About a year ago, I happened upon this statement about the Monitor in the Harvard Business Review – under the charming heading of “do things that don’t interest you”:

“Many things that end up” being meaningful, writes social scientist Joseph Grenny, “have come from conference workshops, articles, or online videos that began as a chore and ended with an insight. My work in Kenya, for example, was heavily influenced by a Christian Science Monitor article I had forced myself to read 10 years earlier. Sometimes, we call things ‘boring’ simply because they lie outside the box we are currently in.”

If you were to come up with a punchline to a joke about the Monitor, that would probably be it. We’re seen as being global, fair, insightful, and perhaps a bit too earnest. We’re the bran muffin of journalism.

But you know what? We change lives. And I’m going to argue that we change lives precisely because we force open that too-small box that most human beings think they live in.
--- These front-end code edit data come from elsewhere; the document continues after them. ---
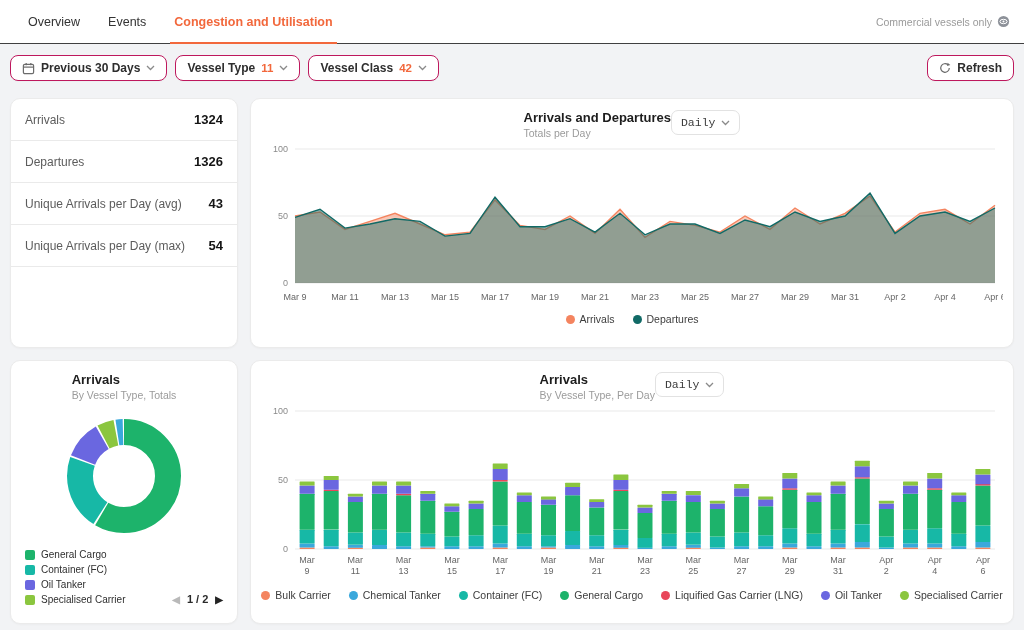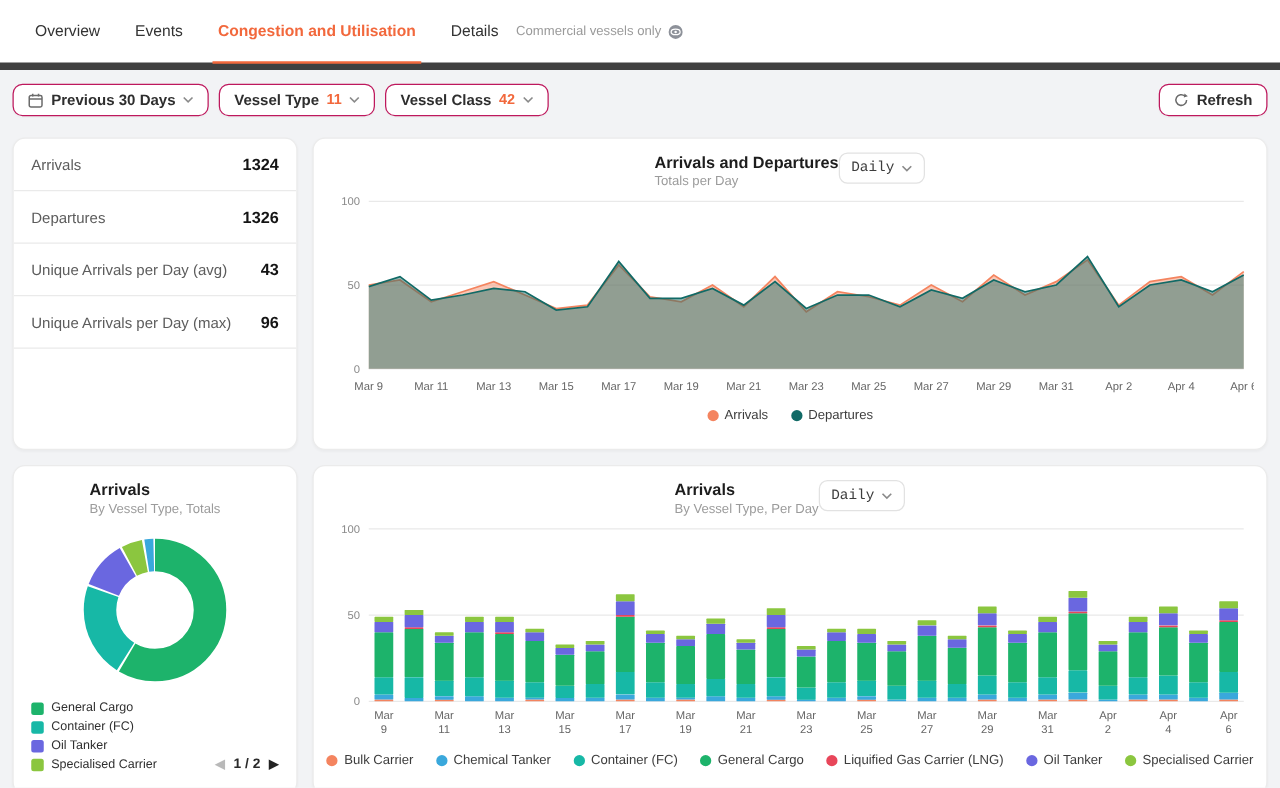"Overview" .topnav { border-bottom: 6px solid #404040 -> 1px solid #404040; height: 56px -> 44px; justify-content: none -> space-between }
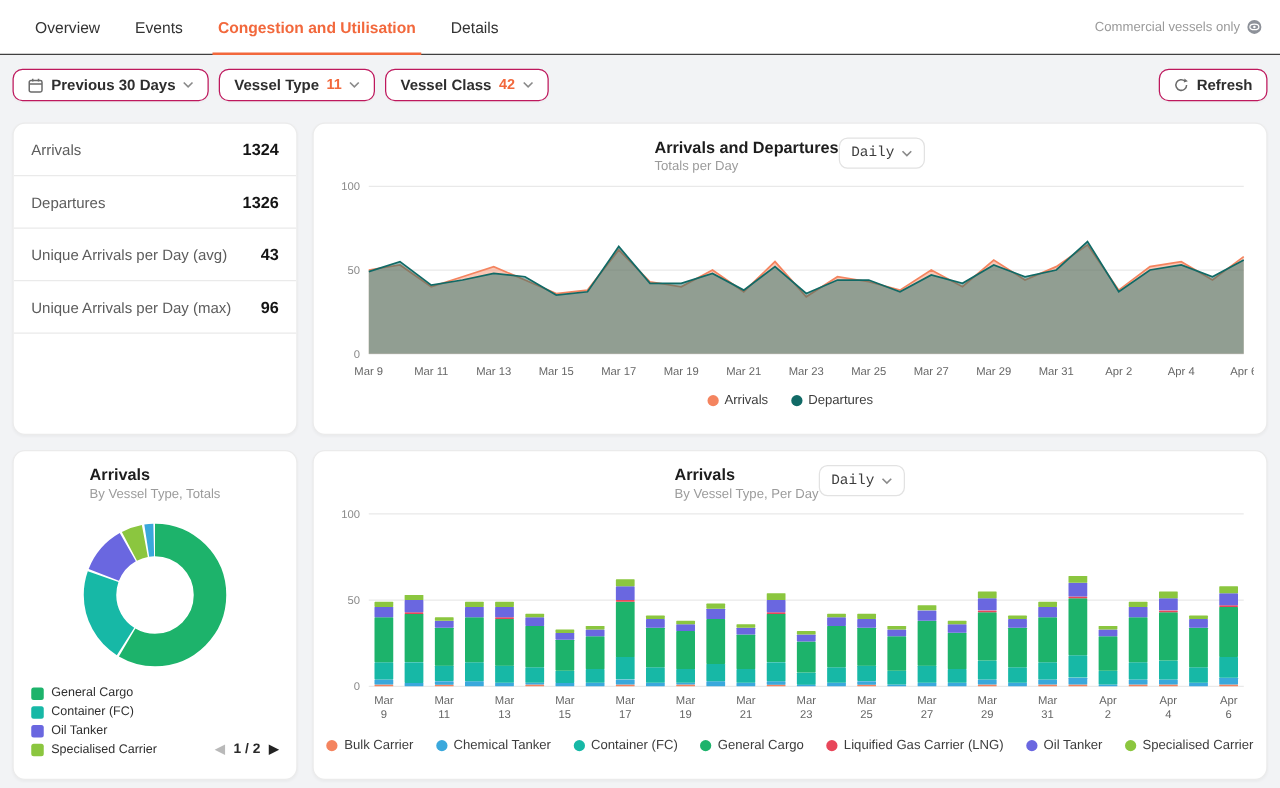"Details" div.tab { html: <div>Details</div> -> none }
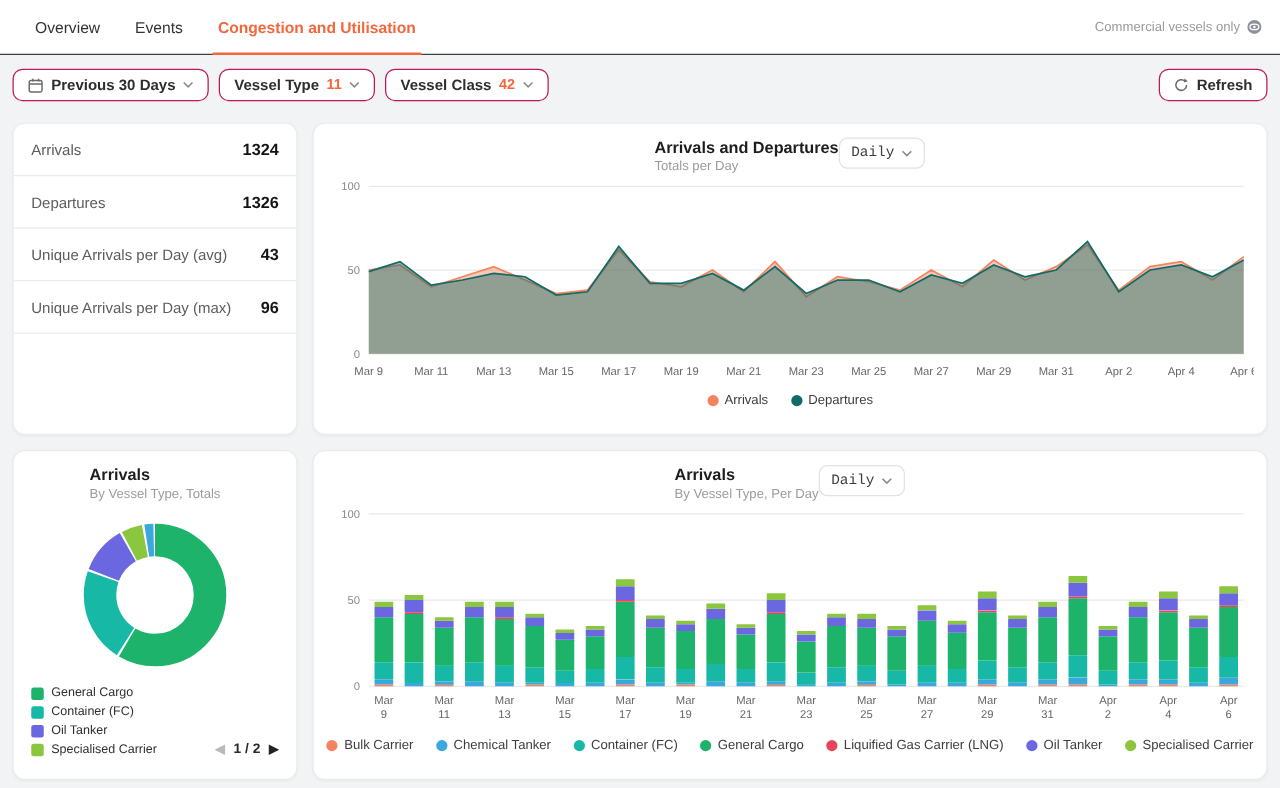"96" span.val { text: 96 -> 54 }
The Monitor is a peculiar little publication that’s hard for the world to figure out. We’re run by a church, but we’re not only for church members and we’re not about converting people. We’re known as being fair even as the world becomes as polarized as at any time since the newspaper’s founding in 1908.

We have a mission beyond circulation, we want to bridge divides. We’re about kicking down the door of thought everywhere and saying, “You are bigger and more capable than you realize. And we can prove it.”